It may have been an overly large chunk of steak; or, perhaps, in my haste to rejoin the conversation, I didn’t chew sufficiently and hurried to swallow. Either way, I felt the food lodge in my throat.
Disconcerted, I sipped some water. The lump slid a little further down. I waited, hoping to feel the resumption of a successful swallow, something we accomplish without a moment’s thought countless times each day. Instead, there was an inexorable, stretching sensation, with associated discomfort, then a sudden urge to cough.
I didn’t have much air in my lungs. The couple of water-strewn coughs I managed were otherwise ineffectual. I tried to draw breath, get more ammo in there. Not a bit of air shifted. My windpipe was completely blocked.
I’d updated my life support training just a couple of months earlier. Bizarrely, I could hear the instructor’s voice: “You’ll be sitting in a restaurant. Another diner will suddenly start spluttering. If they’re giving effective coughs, encourage them and monitor. But if they can’t cough effectively then you’ve got to do something, and pretty damn quick.”
I couldn’t speak, of course, but my mind was screaming: I’m choking, someone help me!
I lurched to my feet. If you’re going to choke, there’s no better place than a room full of doctors.
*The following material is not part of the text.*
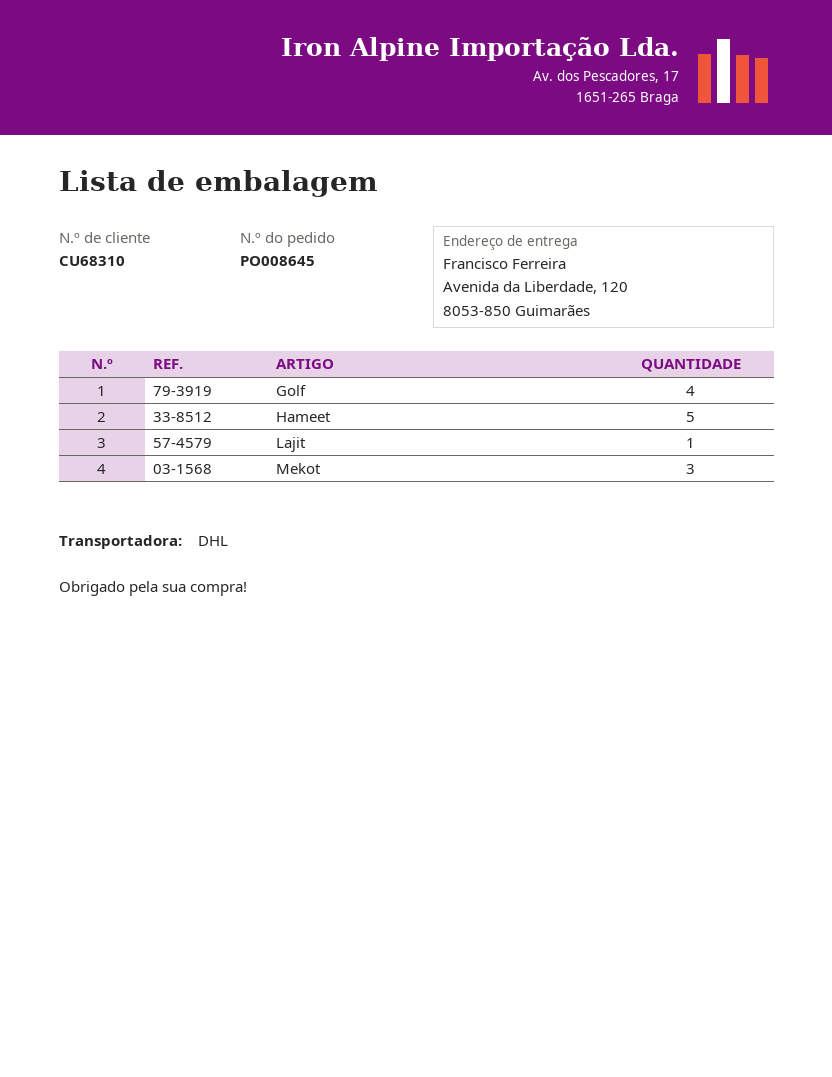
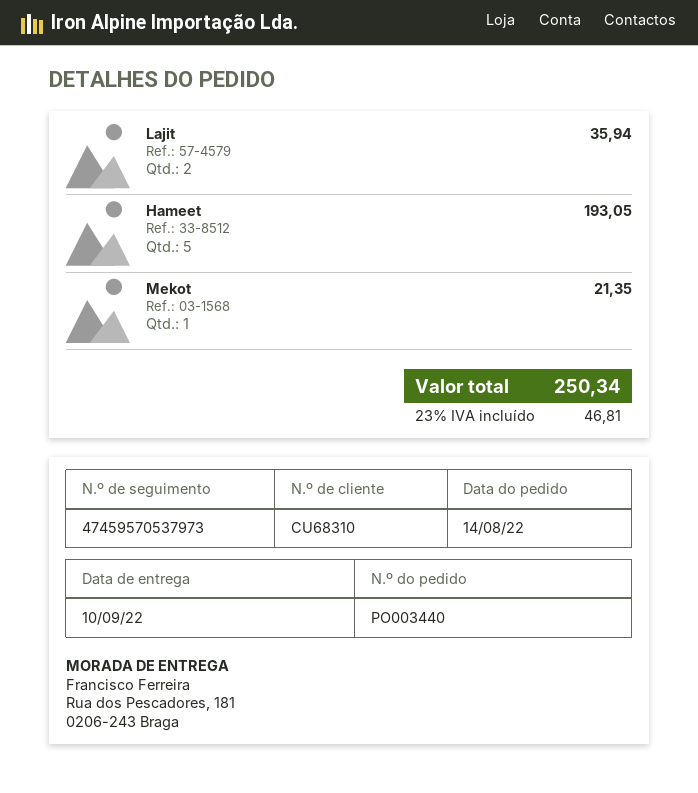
order number: PO008645 -> PO003440
ship to: Avenida da Liberdade, 120, 8053-850 Guimarães -> Rua dos Pescadores, 181, 0206-243 Braga
Golf: 4 -> none
Lajit: 1 -> 2
Mekot: 3 -> 1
The restaurant was packed with us, enjoying an evening meal midway through a two-day conference. Those sitting closest jumped up. I heard the word “Heimlich”, and felt someone’s hands come from behind, joining together round my upper abdomen.
At the end of exhalation, a couple of litres of air remains in the lungs. Described in 1974 by Henry Heimlich, an American thoracic surgeon, the Heimlich manoeuvre exploits this “functional residual capacity”. A sharp in-and-up thrust beneath the ribs compresses the diaphragm, causing a sudden rise in air pressure within the chest. In theory, this should create enough force to expel the foreign body.
The hands from behind yanked hard. Nothing happened. With complete airway obstruction, you’ve probably got about two minutes before consciousness is lost; death follows a few minutes later. I’ve sometimes wondered how I will react when I’m told I’m going to die. Now I have an inkling. There was a degree of panic, but far stronger was the thought: what a stupid, pathetic, embarrassing way to go.
Another abdominal thrust, harder this time, practically lifted me off the floor. And – amazingly – the offending lump of steak flew right out of my mouth. I breathed again, relishing the sensation of air flooding my lungs.
It was over in a blur. People checked I was OK, I thanked my rescuer – Nick, a fellow GP from a nearby city – and we all took our seats again. I doubt Debrett’s covers the etiquette of this situation. I felt a ludicrous social obligation to remain at table. A few jokes were cracked, everyone professed themselves amazed, and someone checked both Nick’s and my pulse rates to see who was more adrenalin-pumped (Nick, apparently).
I couldn’t face eating. After a couple of minutes, another colleague, noting my pallor, gently enquired if I wanted to excuse myself.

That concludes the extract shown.